## Problem details
From the first line to the last, retype the records exactly and skip the pictures.

((

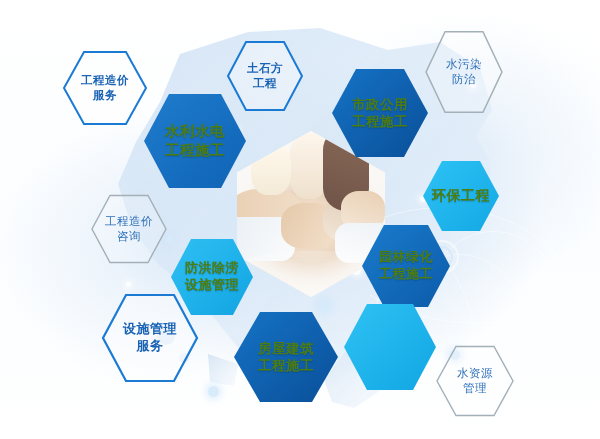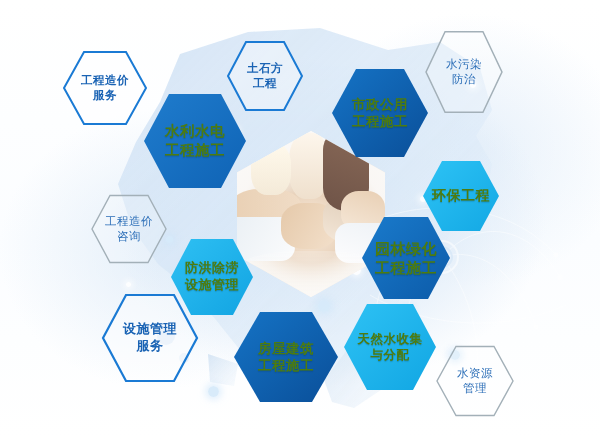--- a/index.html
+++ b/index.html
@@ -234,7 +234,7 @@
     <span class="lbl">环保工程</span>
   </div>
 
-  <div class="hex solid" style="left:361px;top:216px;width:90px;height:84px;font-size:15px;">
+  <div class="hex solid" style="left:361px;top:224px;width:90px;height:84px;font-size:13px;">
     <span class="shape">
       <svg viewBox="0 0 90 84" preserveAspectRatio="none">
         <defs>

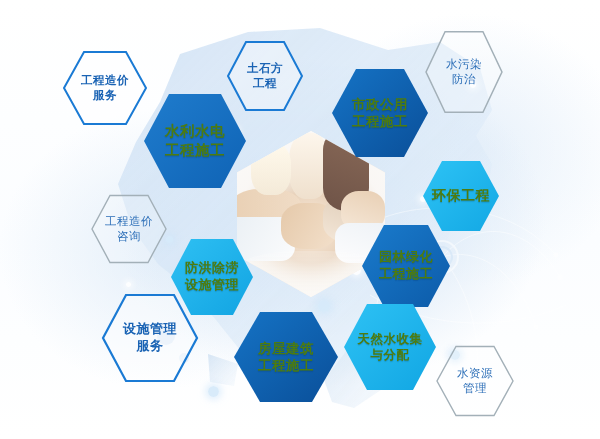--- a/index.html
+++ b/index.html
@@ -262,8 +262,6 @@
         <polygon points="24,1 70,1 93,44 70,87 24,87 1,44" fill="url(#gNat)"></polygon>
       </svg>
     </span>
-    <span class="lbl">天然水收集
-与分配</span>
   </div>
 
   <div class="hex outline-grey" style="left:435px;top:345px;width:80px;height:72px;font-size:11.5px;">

))

## Task output
--- a/index.html
+++ b/index.html
@@ -234,7 +234,7 @@
     <span class="lbl">环保工程</span>
   </div>
 
-  <div class="hex solid" style="left:361px;top:216px;width:90px;height:84px;font-size:15px;">
+  <div class="hex solid" style="left:361px;top:224px;width:90px;height:84px;font-size:13px;">
     <span class="shape">
       <svg viewBox="0 0 90 84" preserveAspectRatio="none">
         <defs>

--- a/index.html
+++ b/index.html
@@ -262,8 +262,6 @@
         <polygon points="24,1 70,1 93,44 70,87 24,87 1,44" fill="url(#gNat)"></polygon>
       </svg>
     </span>
-    <span class="lbl">天然水收集
-与分配</span>
   </div>
 
   <div class="hex outline-grey" style="left:435px;top:345px;width:80px;height:72px;font-size:11.5px;">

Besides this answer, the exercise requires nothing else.